“LA COMPASSIONE”

«La compassione nasce dalla comprensione del fatto che ciascun essere ha la propria verità, e quindi anche noi.

La compassione sorge nel momento in cui vediamo chiaramente che tutti hanno ragione e tutti hanno torto contemporaneamente, e che nessuno, in definitiva, può essere ritenuto “giusto”o “sbagliato”, essendo tutti sotto l’ipnosi di una sfocatura inconscia.

Uno dei segreti della grandezza è imparare ad avere compassione delle proprie figure di autorità, dei propri genitori e di tutti coloro che hanno avuto un ruolo nella nostra crescita e nella nostra formazione.

In alcuni casi può essere molto difficile,
eppure non c’è nulla che dia più potere alla vita di un individuo del riuscire a vedere i propri genitori non più come le figure ingombranti che sembrano essere, ocome una collezione di esempi negativi o positivi dai quali fuggire o ai quali conformarsi.

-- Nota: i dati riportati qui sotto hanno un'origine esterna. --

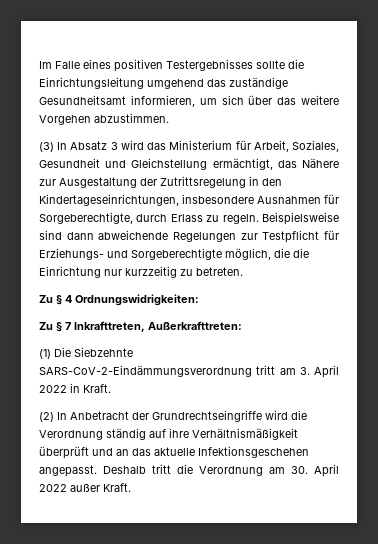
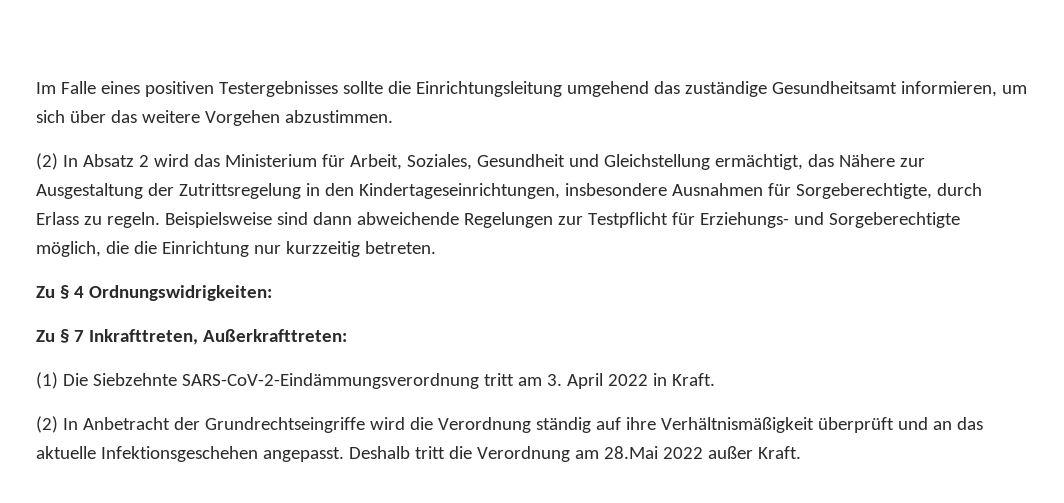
- (3) In Absatz 3 wird das Ministerium für Arbeit, Soziales, Gesundheit und Gleichstellung ermächtigt, das Nähere zur Ausgestaltung der Zutrittsregelung in den Kindertageseinrichtungen, insbesondere Ausnahmen für Sorgeberechtigte, durch Erlass zu regeln.
+ (2) In Absatz 2 wird das Ministerium für Arbeit, Soziales, Gesundheit und Gleichstellung ermächtigt, das Nähere zur Ausgestaltung der Zutrittsregelung in den Kindertageseinrichtungen, insbesondere Ausnahmen für Sorgeberechtigte, durch Erlass zu regeln.
- Beispielsweise sind dann abweichende Regelungen zur Testpflicht für Erziehungs- und Sorgeberechtigte möglich, die die Einrichtung nur kurzzeitig zu betreten.
+ Beispielsweise sind dann abweichende Regelungen zur Testpflicht für Erziehungs- und Sorgeberechtigte möglich, die die Einrichtung nur kurzzeitig betreten.
- Deshalb tritt die Verordnung am 30. April 2022 außer Kraft.
+ Deshalb tritt die Verordnung am 28.Mai 2022 außer Kraft.

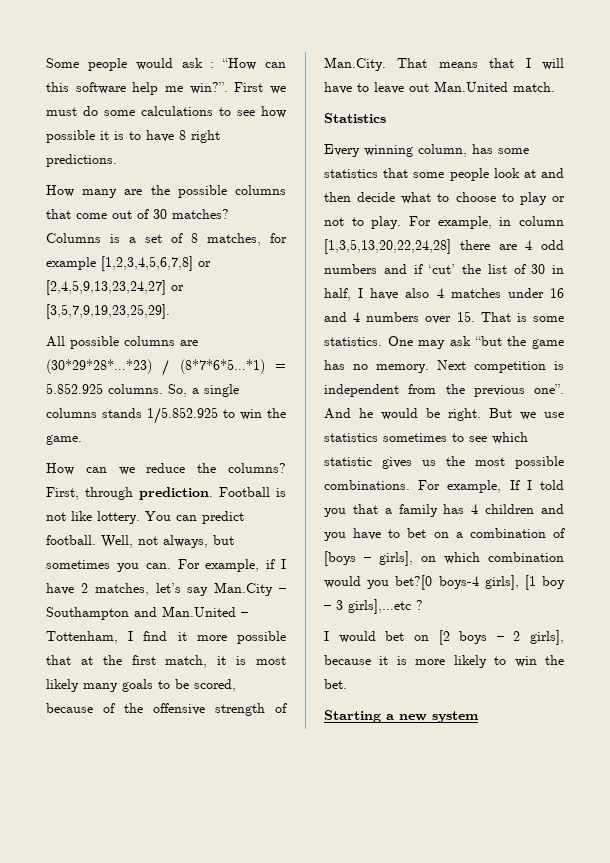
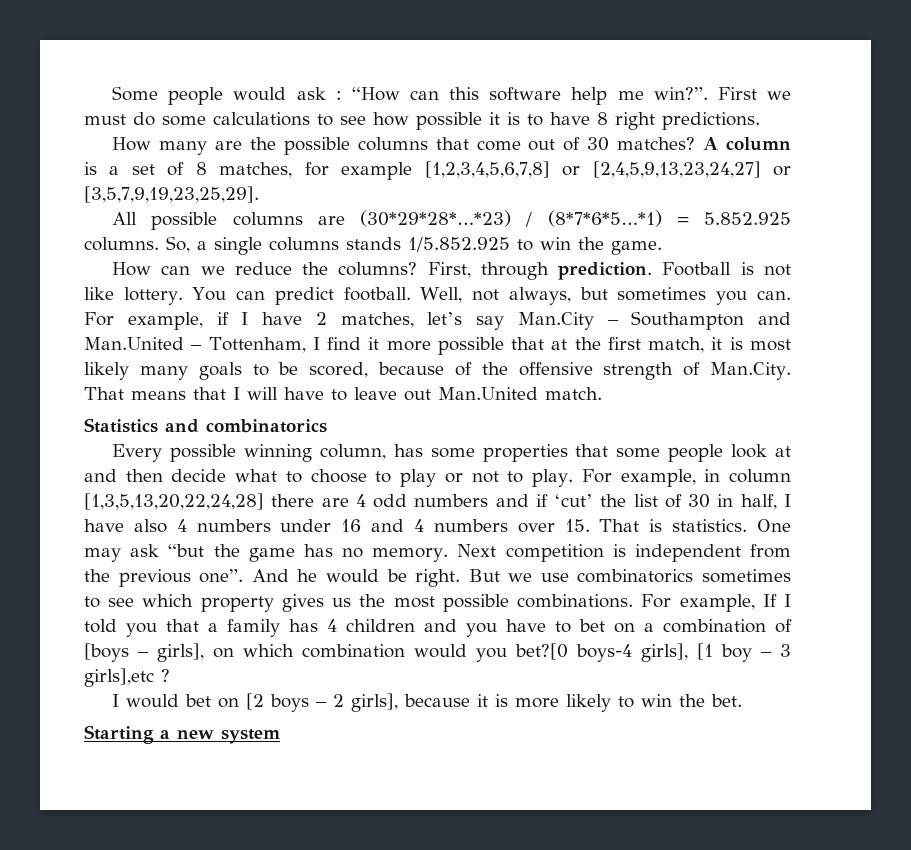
- Columns is a set of 8 matches, for example [1,2,3,4,5,6,7,8] or [2,4,5,9,13,23,24,27] or [3,5,7,9,19,23,25,29].
+ A column is a set of 8 matches, for example [1,2,3,4,5,6,7,8] or [2,4,5,9,13,23,24,27] or [3,5,7,9,19,23,25,29].
- Statistics
+ Statistics and combinatorics
- Every winning column, has some statistics that some people look at and then decide what to choose to play or not to play.
+ Every possible winning column, has some properties that some people look at and then decide what to choose to play or not to play.
- For example, in column [1,3,5,13,20,22,24,28] there are 4 odd numbers and if ‘cut’ the list of 30 in half, I have also 4 matches under 16 and 4 numbers over 15. That is some statistics.
+ For example, in column [1,3,5,13,20,22,24,28] there are 4 odd numbers and if ‘cut’ the list of 30 in half, I have also 4 numbers under 16 and 4 numbers over 15. That is statistics.
- But we use statistics sometimes to see which statistic gives us the most possible combinations.
+ But we use combinatorics sometimes to see which property gives us the most possible combinations.
- For example, If I told you that a family has 4 children and you have to bet on a combination of [boys – girls], on which combination would you bet?[0 boys-4 girls], [1 boy – 3 girls],…etc ?
+ For example, If I told you that a family has 4 children and you have to bet on a combination of [boys – girls], on which combination would you bet?[0 boys-4 girls], [1 boy – 3 girls],etc ?

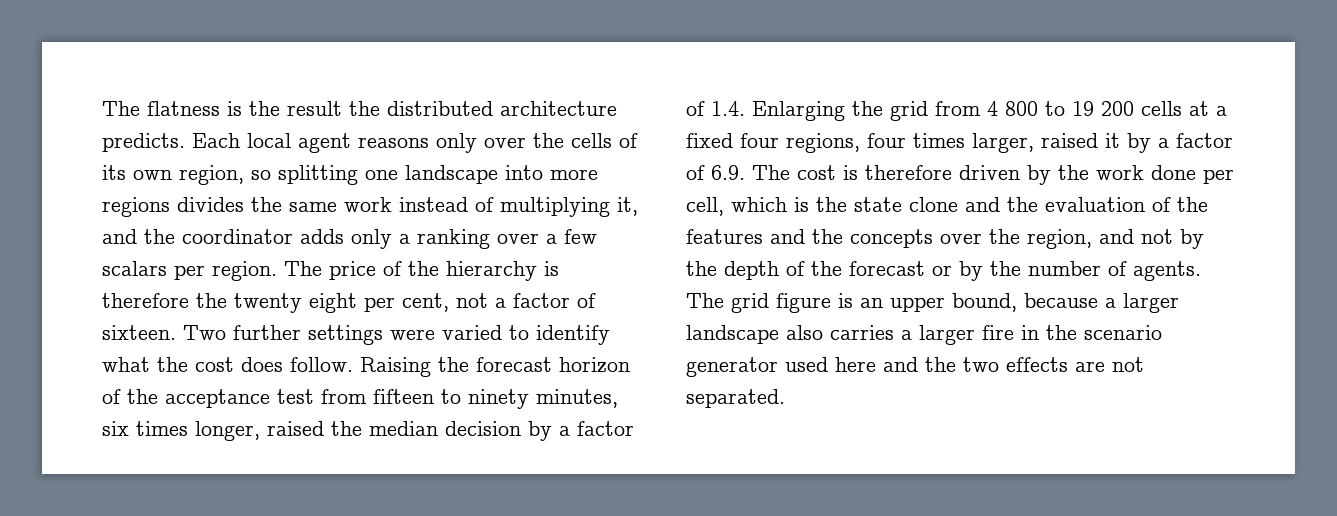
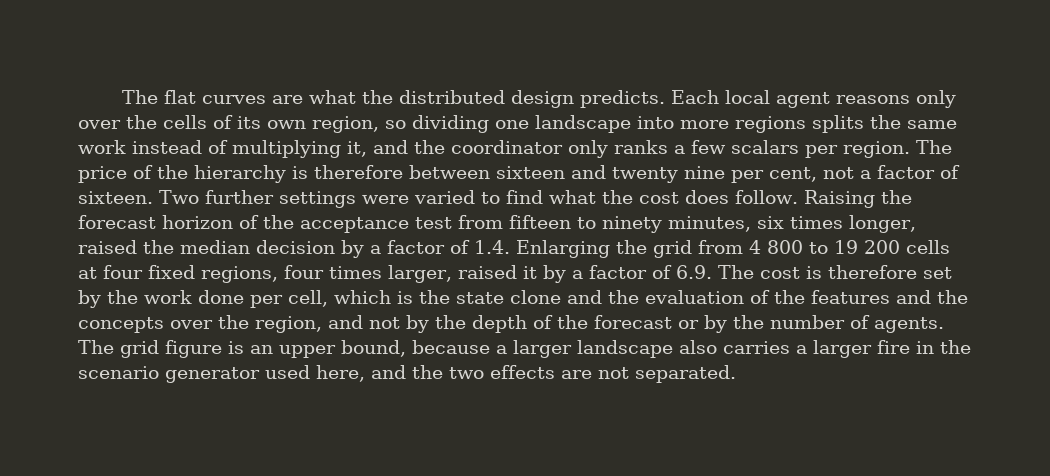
- The flatness is the result the distributed architecture predicts.
+ The flat curves are what the distributed design predicts.
- Each local agent reasons only over the cells of its own region, so splitting one landscape into more regions divides the same work instead of multiplying it, and the coordinator adds only a ranking over a few scalars per region.
+ Each local agent reasons only over the cells of its own region, so dividing one landscape into more regions splits the same work instead of multiplying it, and the coordinator only ranks a few scalars per region.
- The price of the hierarchy is therefore the twenty eight per cent, not a factor of sixteen.
+ The price of the hierarchy is therefore between sixteen and twenty nine per cent, not a factor of sixteen.
- Two further settings were varied to identify what the cost does follow.
+ Two further settings were varied to find what the cost does follow.
- Raising the forecast horizon of the acceptance test from fifteen to ninety minutes, six times longer, raised the median decision by a factor of 1.4. Enlarging the grid from 4 800 to 19 200 cells at a fixed four regions, four times larger, raised it by a factor of 6.9. The cost is therefore driven by the work done per cell, which is the state clone and the evaluation of the features and the concepts over the region, and not by the depth of the forecast or by the number of agents.
+ Raising the forecast horizon of the acceptance test from fifteen to ninety minutes, six times longer, raised the median decision by a factor of 1.4. Enlarging the grid from 4 800 to 19 200 cells at four fixed regions, four times larger, raised it by a factor of 6.9. The cost is therefore set by the work done per cell, which is the state clone and the evaluation of the features and the concepts over the region, and not by the depth of the forecast or by the number of agents.
- The grid figure is an upper bound, because a larger landscape also carries a larger fire in the scenario generator used here and the two effects are not separated.
+ The grid figure is an upper bound, because a larger landscape also carries a larger fire in the scenario generator used here, and the two effects are not separated.

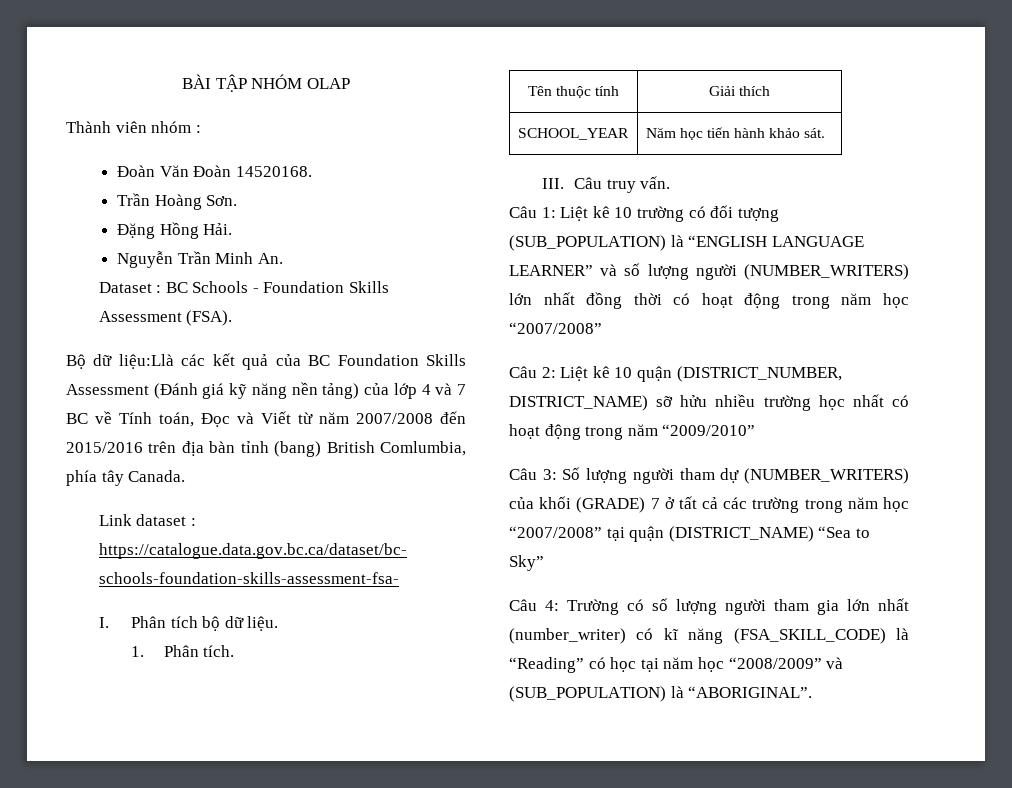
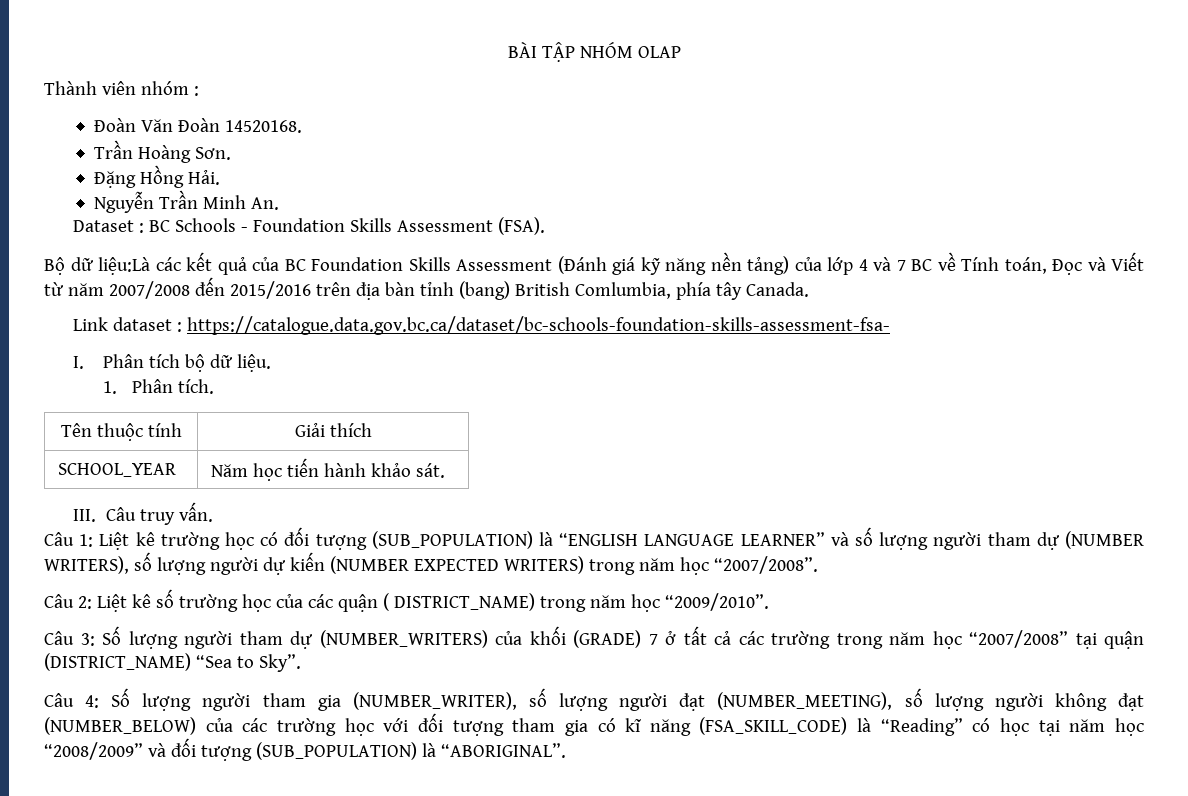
- Bộ dữ liệu:Llà các kết quả của BC Foundation Skills Assessment (Đánh giá kỹ năng nền tảng) của lớp 4 và 7 BC về Tính toán, Đọc và Viết từ năm 2007/2008 đến 2015/2016 trên địa bàn tỉnh (bang) British Comlumbia, phía tây Canada.
+ Bộ dữ liệu:Là các kết quả của BC Foundation Skills Assessment (Đánh giá kỹ năng nền tảng) của lớp 4 và 7 BC về Tính toán, Đọc và Viết từ năm 2007/2008 đến 2015/2016 trên địa bàn tỉnh (bang) British Comlumbia, phía tây Canada.
- Câu 1: Liệt kê 10 trường có đối tượng (SUB_POPULATION) là “ENGLISH LANGUAGE LEARNER” và số lượng người (NUMBER_WRITERS) lớn nhất đồng thời có hoạt động trong năm học “2007/2008”
+ Câu 1: Liệt kê trường học có đối tượng (SUB_POPULATION) là “ENGLISH LANGUAGE LEARNER” và số lượng người tham dự (NUMBER WRITERS), số lượng người dự kiến (NUMBER EXPECTED WRITERS) trong năm học “2007/2008”.
- Câu 2: Liệt kê 10 quận (DISTRICT_NUMBER, DISTRICT_NAME) sỡ hửu nhiều trường học nhất có hoạt động trong năm “2009/2010”
+ Câu 2: Liệt kê số trường học của các quận ( DISTRICT_NAME) trong năm học “2009/2010”.
- Câu 3: Số lượng người tham dự (NUMBER_WRITERS) của khối (GRADE) 7 ở tất cả các trường trong năm học “2007/2008” tại quận (DISTRICT_NAME) “Sea to Sky”
+ Câu 3: Số lượng người tham dự (NUMBER_WRITERS) của khối (GRADE) 7 ở tất cả các trường trong năm học “2007/2008” tại quận (DISTRICT_NAME) “Sea to Sky”.
- Câu 4: Trường có số lượng người tham gia lớn nhất (number_writer) có kĩ năng (FSA_SKILL_CODE) là “Reading” có học tại năm học “2008/2009” và (SUB_POPULATION) là “ABORIGINAL”.
+ Câu 4: Số lượng người tham gia (NUMBER_WRITER), số lượng người đạt (NUMBER_MEETING), số lượng người không đạt (NUMBER_BELOW) của các trường học với đối tượng tham gia có kĩ năng (FSA_SKILL_CODE) là “Reading” có học tại năm học “2008/2009” và đối tượng (SUB_POPULATION) là “ABORIGINAL”.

Non c’è nulla che dia più potere a un jedi in formazione del fatto di riuscire a vedere i propri genitori come delle semplici persone, vittime anch’esse, come tutti, di meccanismi dei quali sono poco o per niente consapevoli.

Credo che il segreto per superare le nostre prove, e in particolare i nostri condizionamenti familiari, sia in larga parte legato alla compassione che riusciamo a provare per nostro padre e nostra madre, così come per chiunque in passato ci abbia fatto del male.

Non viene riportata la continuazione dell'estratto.